Christopher Plummer, the dashing award-winning actor who played Captain von Trapp in the film The Sound of Music, has died. He was 91.
Plummer passed away on Friday morning at his home in Connecticut, with his wife Elaine Taylor by his side, according to his long-time friend and manager Lou Pitt, the Associated Press reported.
Plummer was born Arthur Christopher Orme Plummer in Toronto, Canada, the great-grandson of former Canadian Prime Minister Sir John Abbott. His parents divorced shortly after his birth, and he was raised by his mother and aunts.
Plummer began his career on stage and in radio in Canada in the 1940s and made his Broadway debut in 1954 in The Starcross Story. While still a relative unknown, he was cast as Hamlet in a 1963 performance, co-starring Robert Shaw and Michael Caine. The Emmy Award winning production was taped by the BBC at Elsinore Castle in Denmark, where the play is set, and released in 1964.

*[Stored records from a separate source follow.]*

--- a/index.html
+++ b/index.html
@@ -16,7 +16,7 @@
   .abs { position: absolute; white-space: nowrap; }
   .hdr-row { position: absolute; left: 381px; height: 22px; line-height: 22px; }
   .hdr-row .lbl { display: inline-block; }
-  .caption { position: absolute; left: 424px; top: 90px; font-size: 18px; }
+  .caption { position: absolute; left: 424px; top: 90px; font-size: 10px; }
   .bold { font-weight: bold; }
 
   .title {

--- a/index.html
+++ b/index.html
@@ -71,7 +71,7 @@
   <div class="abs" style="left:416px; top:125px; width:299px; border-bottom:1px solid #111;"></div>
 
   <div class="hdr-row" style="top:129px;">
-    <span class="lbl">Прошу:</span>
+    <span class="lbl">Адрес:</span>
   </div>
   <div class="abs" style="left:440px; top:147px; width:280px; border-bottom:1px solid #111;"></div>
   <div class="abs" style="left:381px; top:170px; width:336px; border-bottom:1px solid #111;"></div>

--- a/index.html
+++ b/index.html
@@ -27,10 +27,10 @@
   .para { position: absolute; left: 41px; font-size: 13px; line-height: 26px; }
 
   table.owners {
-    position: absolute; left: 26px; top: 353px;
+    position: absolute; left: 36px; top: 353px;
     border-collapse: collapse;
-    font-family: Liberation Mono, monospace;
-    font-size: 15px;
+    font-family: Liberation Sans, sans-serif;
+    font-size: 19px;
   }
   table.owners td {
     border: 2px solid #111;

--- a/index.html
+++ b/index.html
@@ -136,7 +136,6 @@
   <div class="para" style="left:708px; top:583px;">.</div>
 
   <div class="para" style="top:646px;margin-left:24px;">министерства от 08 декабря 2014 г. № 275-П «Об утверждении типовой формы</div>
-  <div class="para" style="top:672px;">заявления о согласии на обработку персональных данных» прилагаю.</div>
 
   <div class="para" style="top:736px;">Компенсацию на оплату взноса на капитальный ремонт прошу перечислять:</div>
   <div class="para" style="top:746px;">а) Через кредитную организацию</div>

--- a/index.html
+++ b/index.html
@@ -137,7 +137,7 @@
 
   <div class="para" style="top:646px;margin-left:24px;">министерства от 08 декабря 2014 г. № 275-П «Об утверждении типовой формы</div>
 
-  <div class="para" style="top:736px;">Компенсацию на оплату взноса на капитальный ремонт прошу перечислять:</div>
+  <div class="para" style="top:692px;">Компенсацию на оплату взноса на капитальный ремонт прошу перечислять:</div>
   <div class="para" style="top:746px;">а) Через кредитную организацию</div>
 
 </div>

In 1956, he married fellow high-profile actress Tammy Grimes, who won two Tonys for Private Lives and The Unsinkable Molly Brown. It was with Grimes that Plummer had his only child, actress Amanda Plummer, in 1957. Like both her parents, she also won a Tony, in 1982 for Agnes of God.
The pair divorced in 1960, and Plummer went on to have a five-year marriage to Patricia Lewis, which also ended in divorce in 1967. Following their parting of ways, Plummer married his third wife, dancer Taylor, in 1970, and credited her with helping him overcome a drinking problem.

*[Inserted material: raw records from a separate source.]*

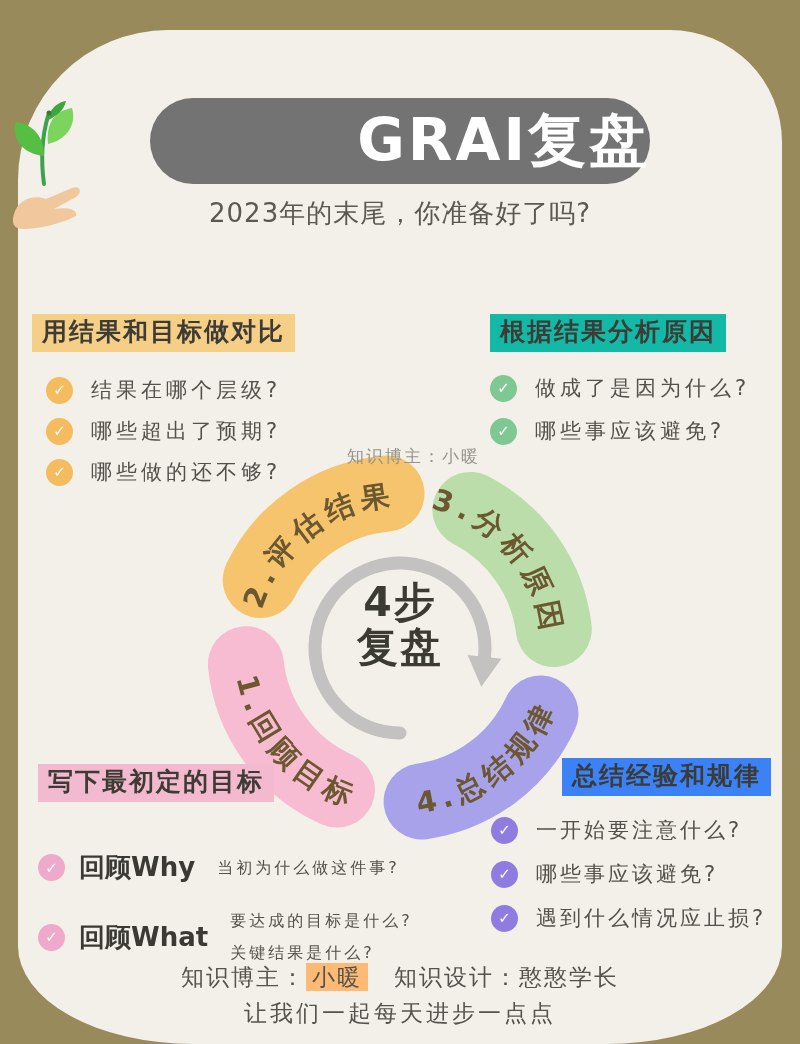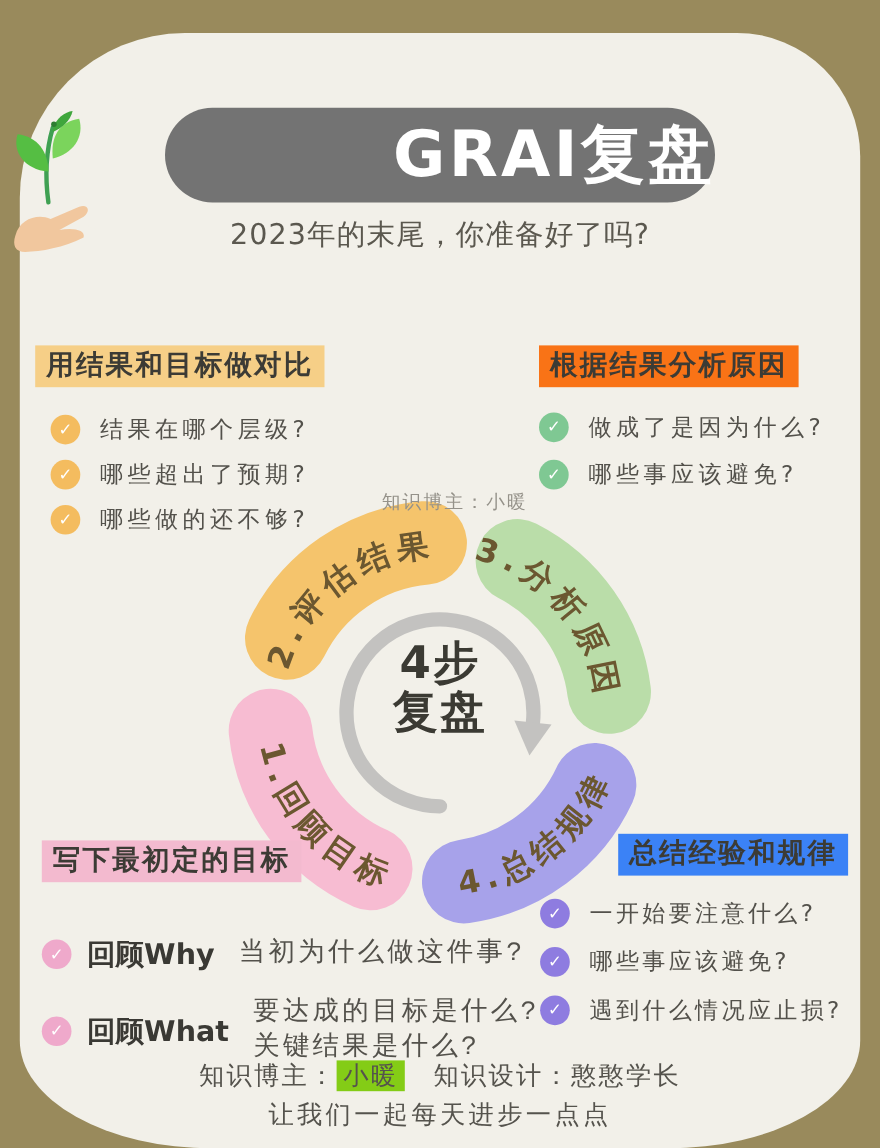--- a/index.html
+++ b/index.html
@@ -41,7 +41,7 @@
     padding:3px 10px 5px 10px;line-height:1.2;
   }
   .hl-yellow{background:#F6CF87;}
-  .hl-green {background:#f97316;}
+  .hl-green {background:#14b8a6;font-family:Liberation Serif, serif;}
   .hl-pink  {background:#F3BACF;}
   .hl-purple{background:#3b82f6;}
   .rows{margin-top:24px;display:flex;flex-direction:column;}

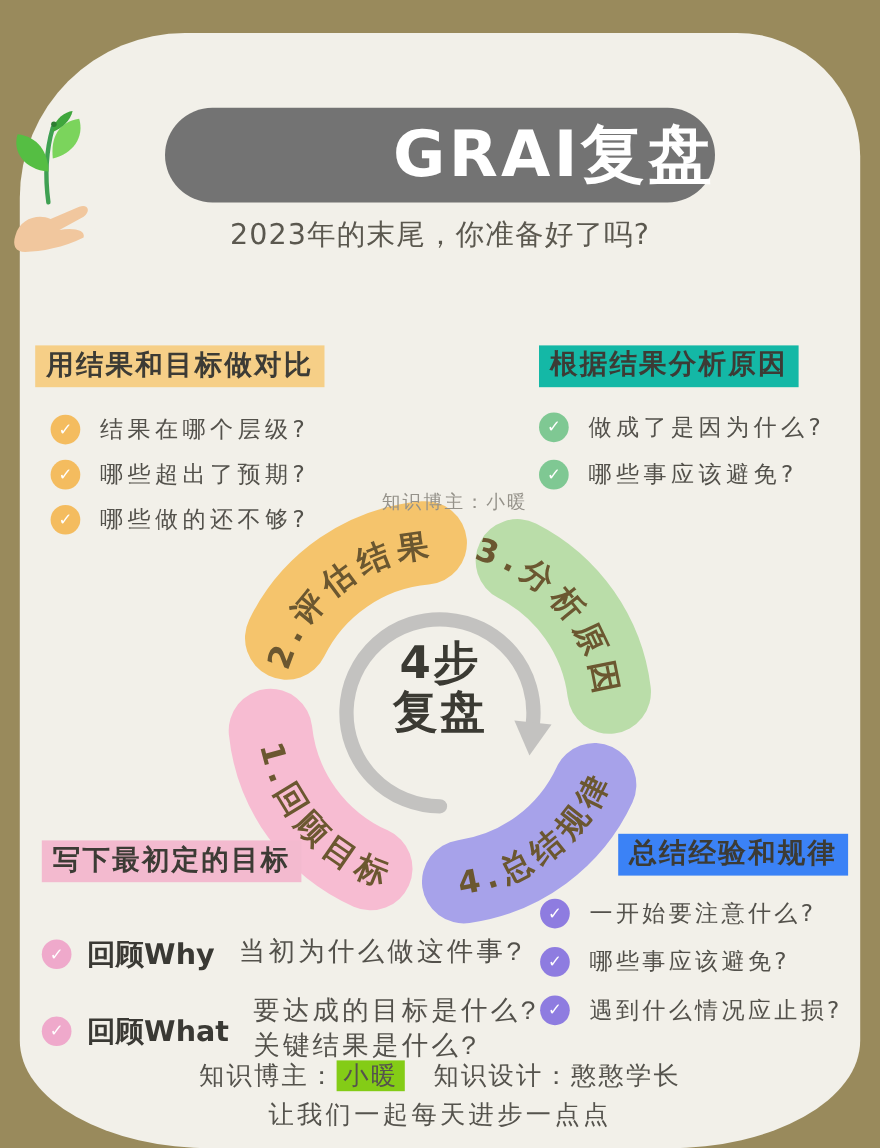--- a/index.html
+++ b/index.html
@@ -65,7 +65,7 @@
   .goal-row{display:flex;align-items:center;gap:14px;margin-bottom:20px;}
   .goal-label{font-size:26px;font-weight:bold;color:#3A3934;white-space:nowrap;}
   .goal-lines{display:flex;flex-direction:column;margin-left:8px;}
-  .goal-line{font-size:24px;color:#53514B;letter-spacing:3px;line-height:32px;white-space:nowrap;font-family:Liberation Mono, monospace;}
+  .goal-line{font-size:16px;color:#53514B;letter-spacing:3px;line-height:32px;white-space:nowrap;}
   .sec-lessons{left:486px;top:758px;}
   .sec-lessons .hl{margin-left:76px;}
   .sec-lessons .rows{margin-top:20px;}

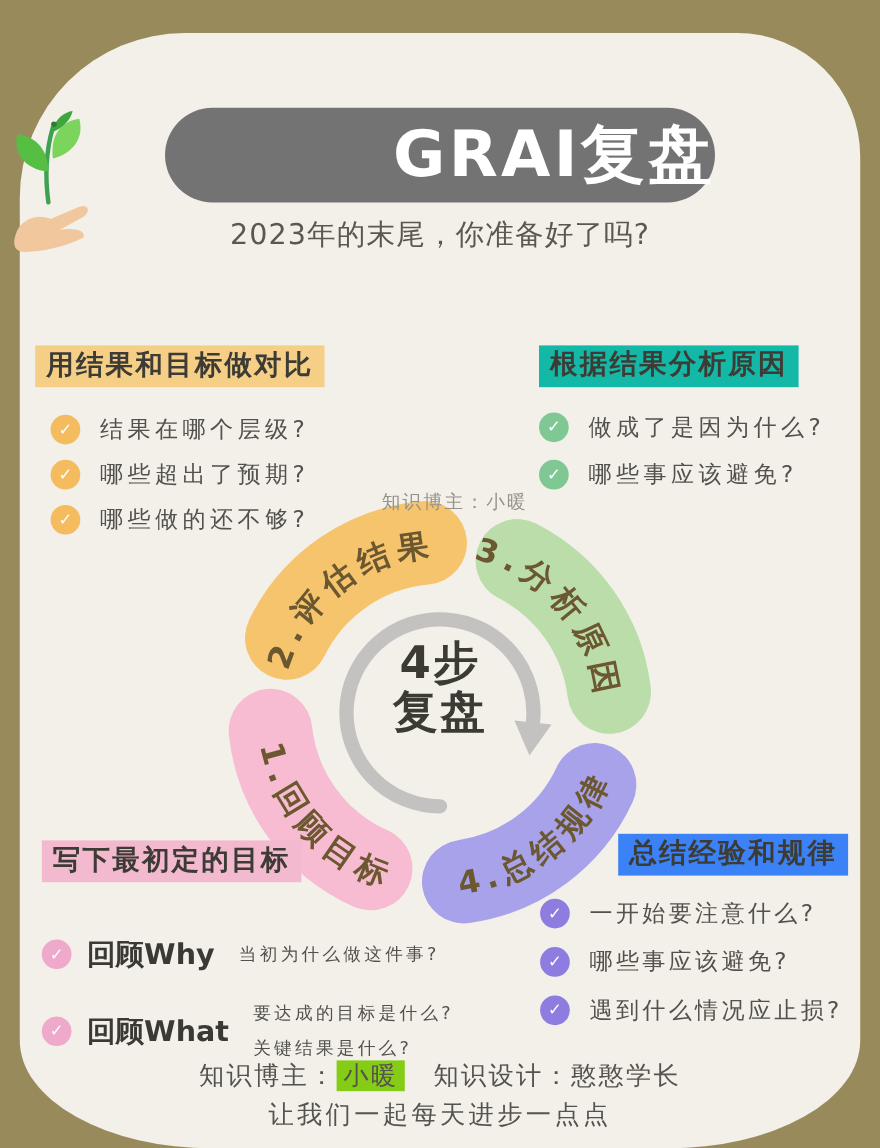--- a/index.html
+++ b/index.html
@@ -89,7 +89,7 @@
     left:0;top:962px;width:800px;text-align:center;
     font-size:23px;color:#55534D;letter-spacing:2px;
   }
-  .footer1 .hl-name{background:#84cc16;padding:1px 6px;}
+  .footer1 .hl-name{background:#fdba74;padding:1px 6px;}
   .footer1 .gap{display:inline-block;width:26px;}
   .footer2{
     left:0;top:998px;width:800px;text-align:center;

He was given Canada’s highest civilian honour, when he was invested as Companion of the Order of Canada by Queen Elizabeth II in 1968. He was later inducted into the American Theatre’s Hall of Fame in 1986.
Over more than 50 years in the industry, Plummer enjoyed varied roles ranging from the film The Girl With the Dragon Tattoo, to the voice of the villain in 2009′s Up, and as a canny lawyer in Broadway’s Inherit the Wind.
In 2019, he starred as murdered mystery novelist in Rian Johnson’s whodunnit Knives Out, and in the TV suspense drama series Departure.
But it was opposite Julie Andrews as von Trapp in 1965 that made him a star. He played an Austrian captain who must flee the country with his folk-singing family to escape service in the Nazi navy. Despite the fame he gained as a result of the role, it was one that he lamented was “humourless and one-dimensional”. Plummer spent the rest of his life referring to the film as The Sound of Mucus or, simply, S&M.
“The world has lost a consummate actor today and I have lost a cherished friend,” Andrews said in a statement, “I treasure the memories of our work together and all the humour and fun we shared through the years.”
“He was a mighty force both as a man and actor,” Helen Mirren, his co-star in The Last Station, said in a statement on Friday, “He was fearless, energetic, courageous, knowledgeable, professional, and a monument to what an actor can be.”
In 2017, Plummer replaced Kevin Spacey as J. Paul Getty in All the Money in the World just six weeks before the film was set to hit theatres. That choice that was officially validated in the best possible way for the film, a supporting Oscar nomination for Plummer, his third.
“I was just hopeful that at my age, my memory would serve me,” he said at the time, “I had to learn my lines very quickly.”
Director Ridley Scott said he had “a wonderful experience” with Plummer on the film, saying in a statement, “What a guy. What a talent. What a life.”
There were fallow periods in his career, a Pink Panther film here, a Dracula 2000 there, and even a Star Trek — as a Klingon, no less. But Plummer had other reasons than the scripts in mind.
The Canadian-born actor performed most of the major Shakespeare roles, including Hamlet, Iago, Othello, Prospero, Henry V, and a staggering King Lear at the Lincoln Center in 2004. He was also a frequent star at the Stratford Shakespeare Festival in Canada.
During his long and illustrious career, Plummer won two Tony Awards, the first of which was awarded in 1974 for Best Actor in a musical for playing the title role in Cyrano. His second came in 1997 for his portrayal of John Barrymore in Barrymore. Aside from also winning two Emmy Awards, Plummer became the oldest Academy Award winner in history at 82.